(Work task)
Among the entries below, find the line with "subtotal: 160.37 -> 174.46" and the line with "Mushie® Silicone Feeding". Return exactly those lines and every line between them, but no pictures.

(Given records)
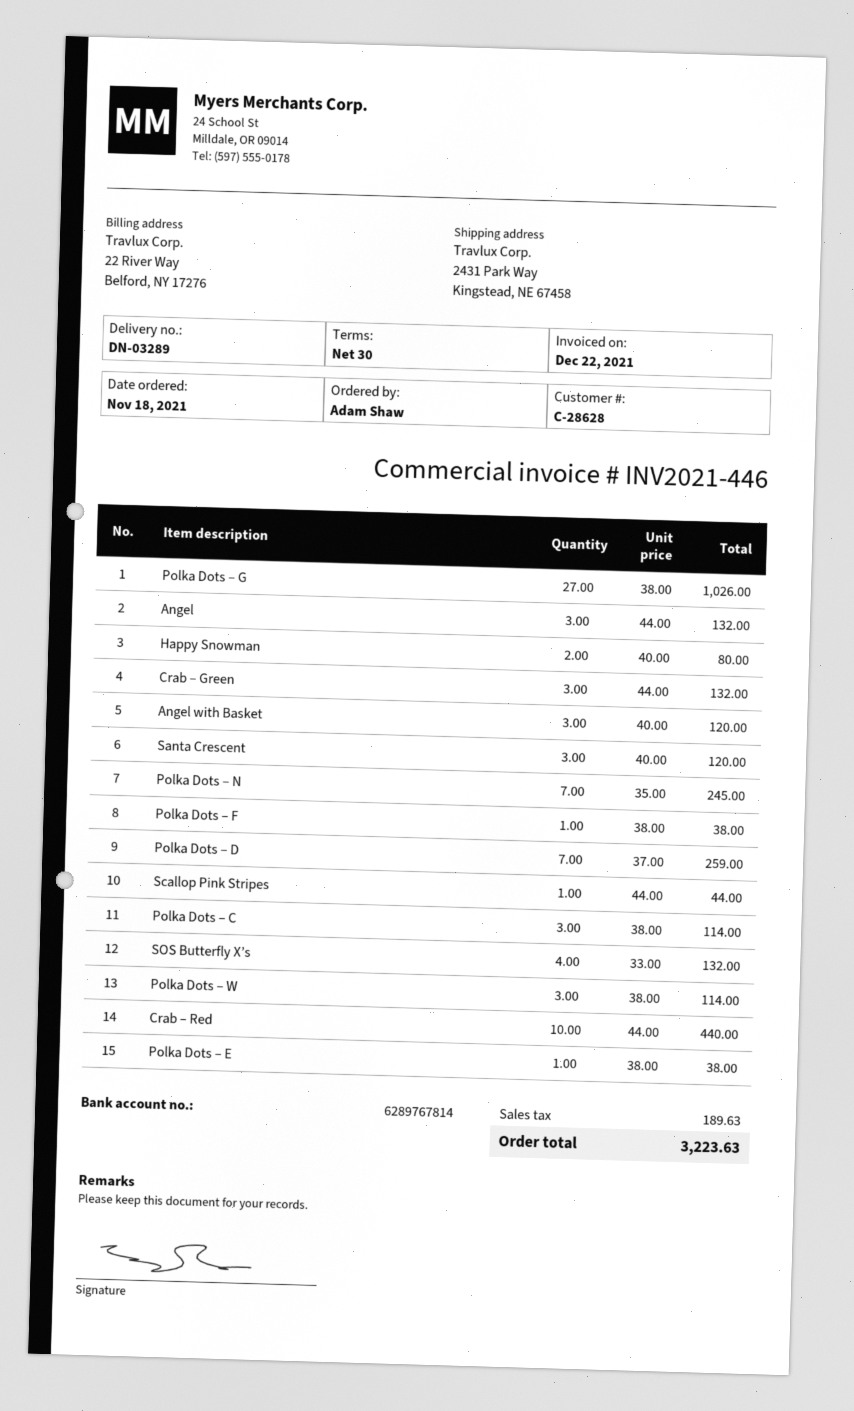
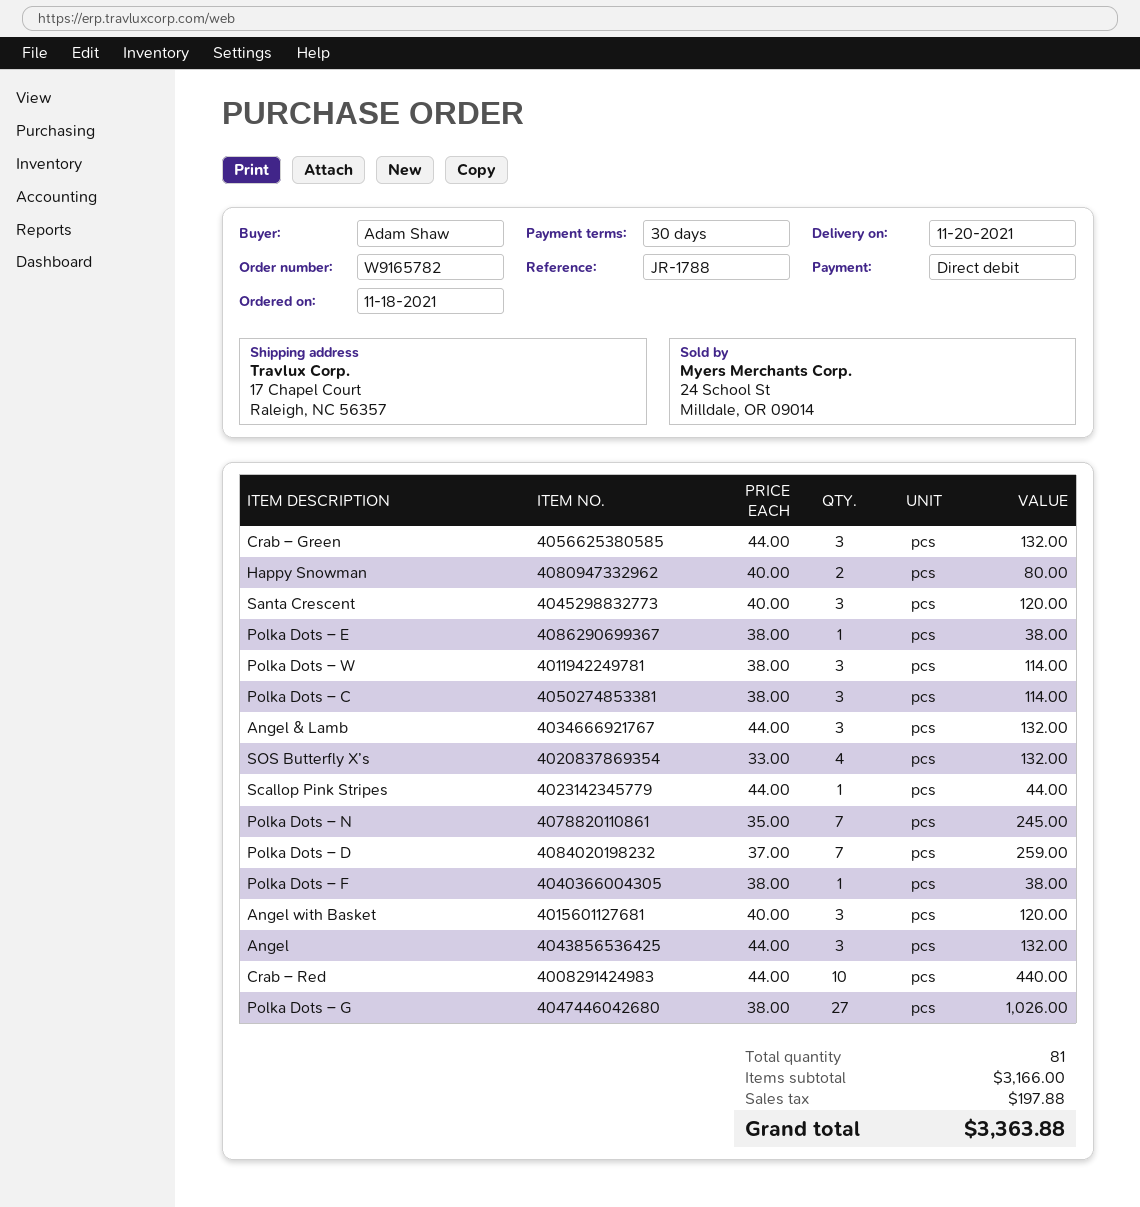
ship to: 2431 Park Way, Kingstead, NE 67458 -> 17 Chapel Court, Raleigh, NC 56357
Angel & Lamb: none -> 3 x 44.00 = 132.00
tax: 189.63 -> 197.88
total: 3223.63 -> 3363.88

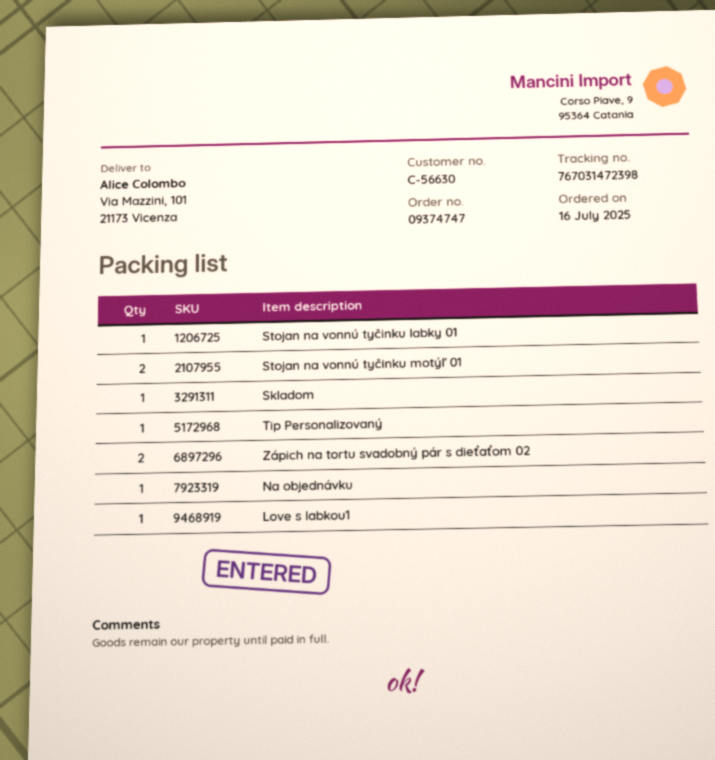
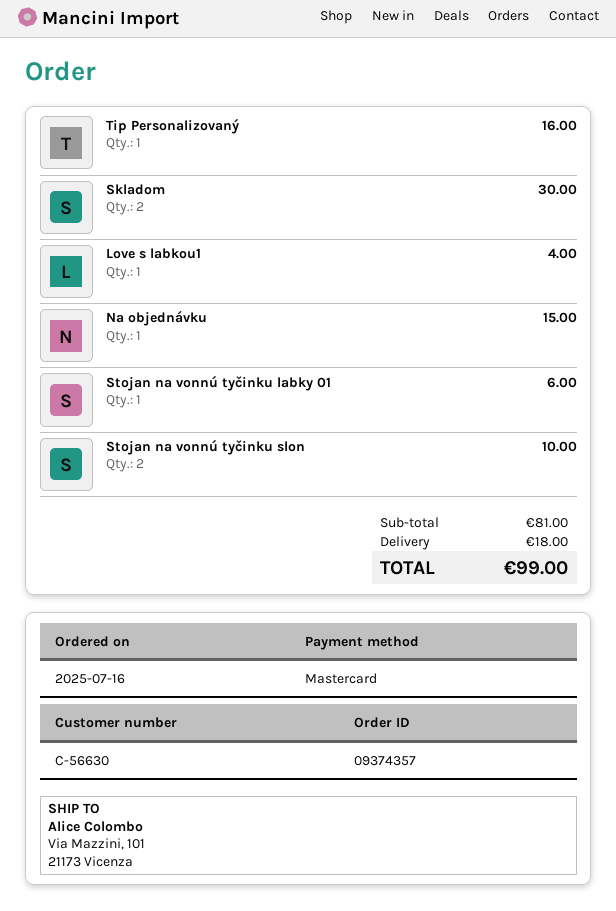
order number: 09374747 -> 09374357
Stojan na vonnú tyčinku motýľ 01: 2 -> none
Skladom: 1 -> 2
Zápich na tortu svadobný pár s dieťaťom 02: 2 -> none
Stojan na vonnú tyčinku slon: none -> 2

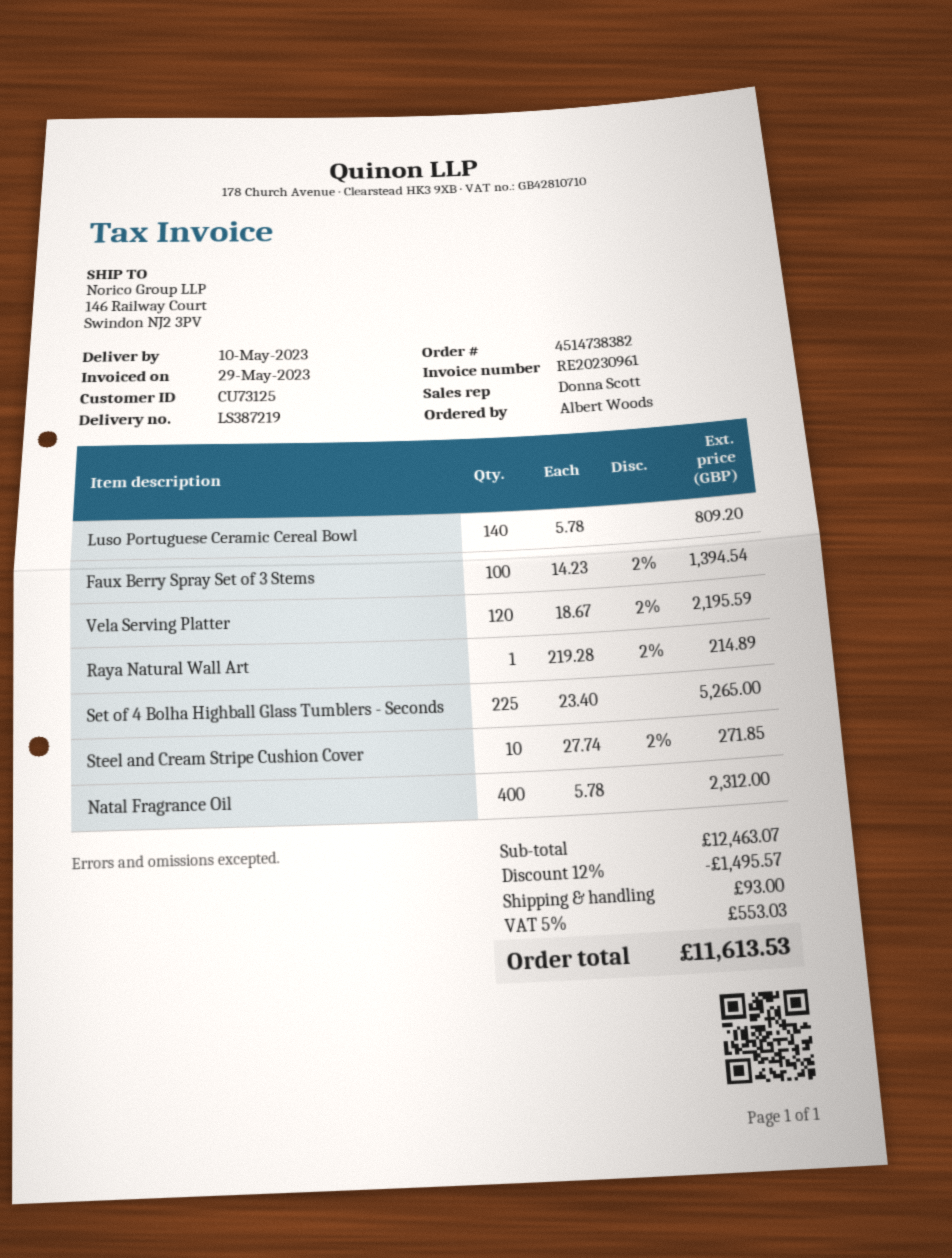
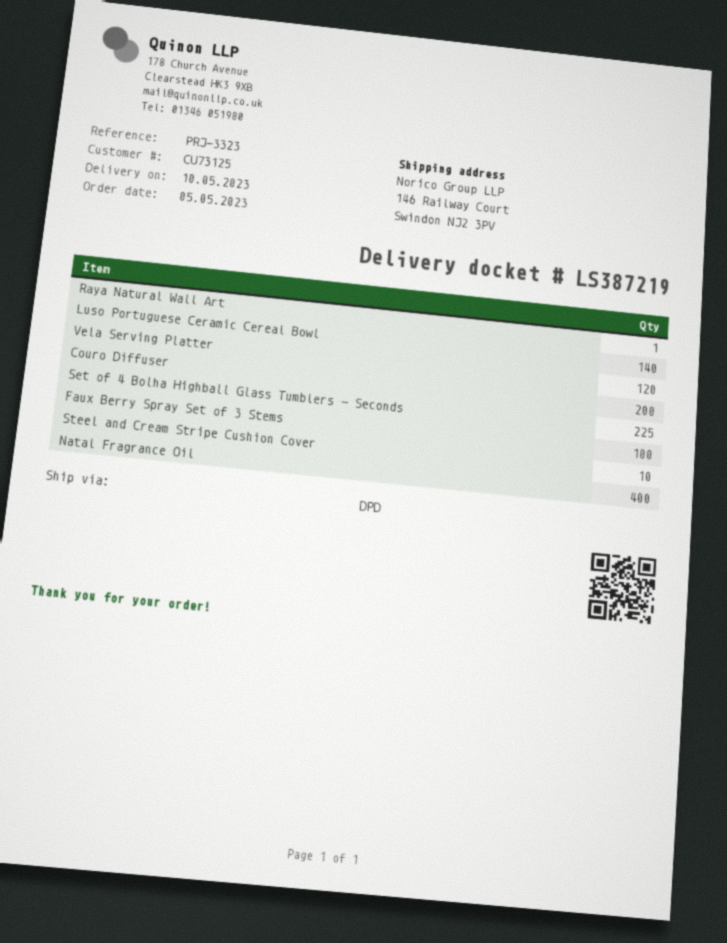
Couro Diffuser: none -> 200

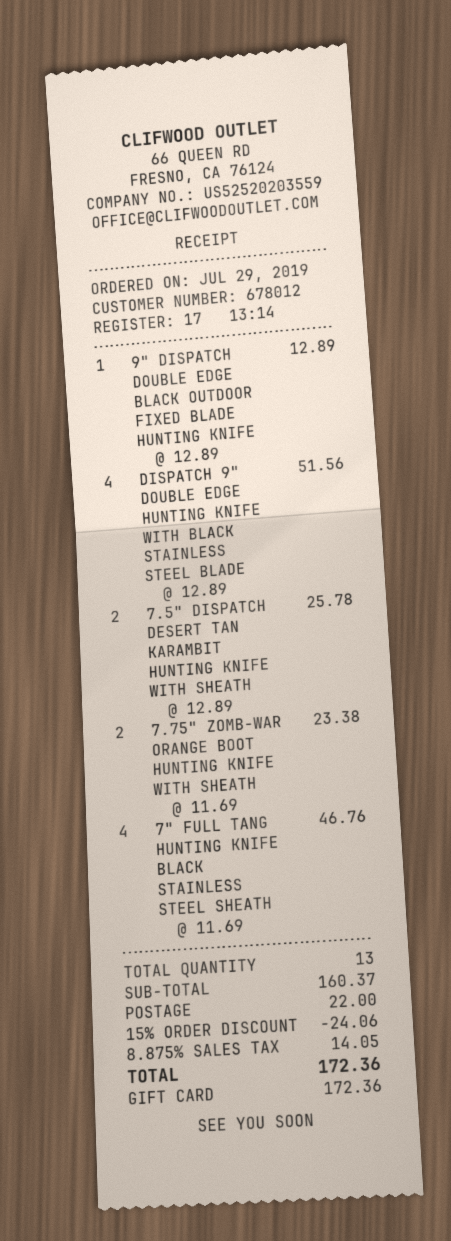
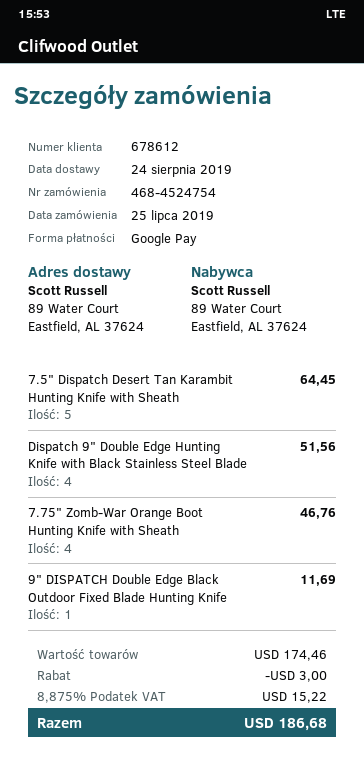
order date: 2019-07-29 -> 2019-07-25
customer number: 678012 -> 678612
payment method: gift card -> Google Pay
9" DISPATCH DOUBLE EDGE BLACK OUTDOOR FIXED BLADE HUNTING KNIFE: 1 for 12.89 -> 1 for 11.69
7.5" DISPATCH DESERT TAN KARAMBIT HUNTING KNIFE WITH SHEATH: 2 for 25.78 -> 5 for 64.45
7.75" ZOMB-WAR ORANGE BOOT HUNTING KNIFE WITH SHEATH: 2 for 23.38 -> 4 for 46.76
7" FULL TANG HUNTING KNIFE BLACK STAINLESS STEEL SHEATH: 4 for 46.76 -> none
subtotal: 160.37 -> 174.46
discount: 24.06 -> 3.00
shipping: 22.00 -> none
tax: 8.875% = 14.05 -> 8.875% = 15.22
total: 172.36 -> 186.68

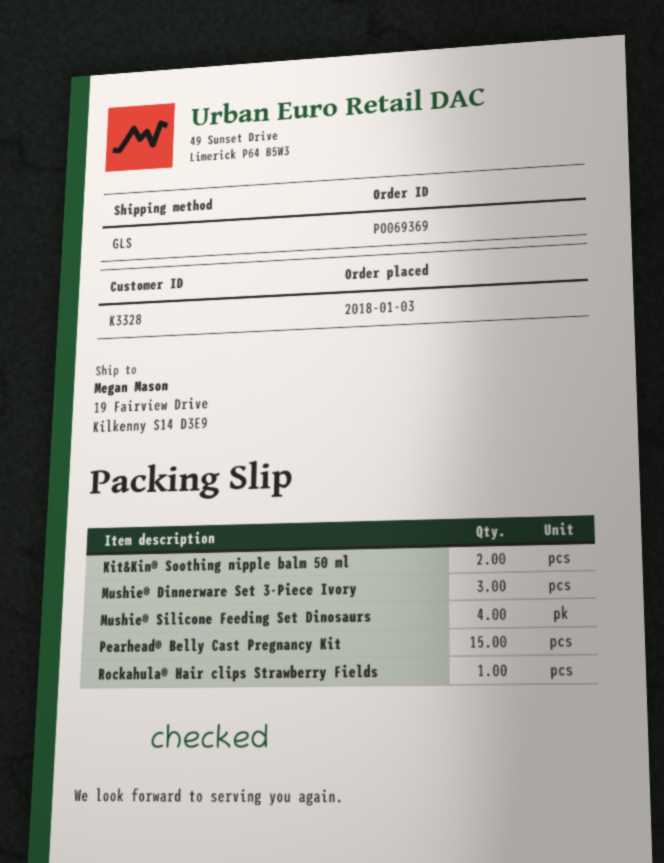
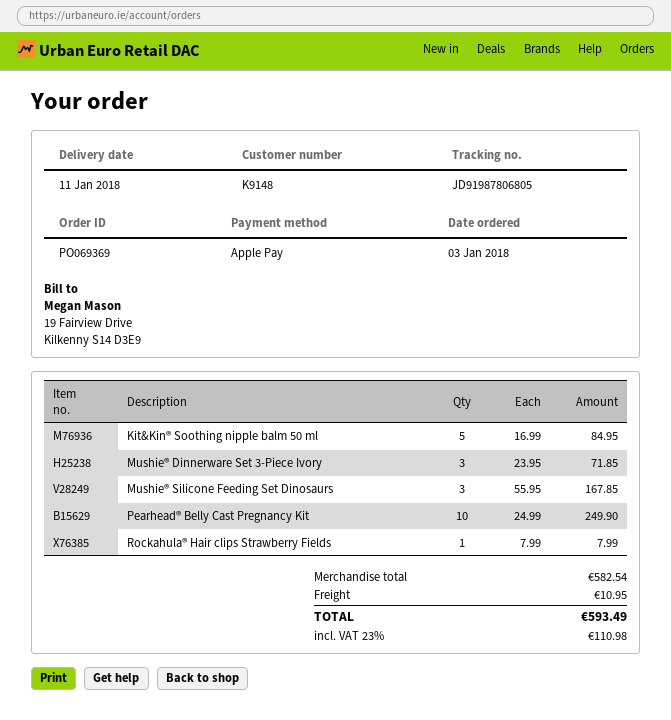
customer number: K3328 -> K9148
Kit&Kin® Soothing nipple balm 50 ml: 2 -> 5
Mushie® Silicone Feeding Set Dinosaurs: 4 -> 3
Pearhead® Belly Cast Pregnancy Kit: 15 -> 10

(Solution for this task)
subtotal: 160.37 -> 174.46
discount: 24.06 -> 3.00
shipping: 22.00 -> none
tax: 8.875% = 14.05 -> 8.875% = 15.22
total: 172.36 -> 186.68

customer number: K3328 -> K9148
Kit&Kin® Soothing nipple balm 50 ml: 2 -> 5
Mushie® Silicone Feeding Set Dinosaurs: 4 -> 3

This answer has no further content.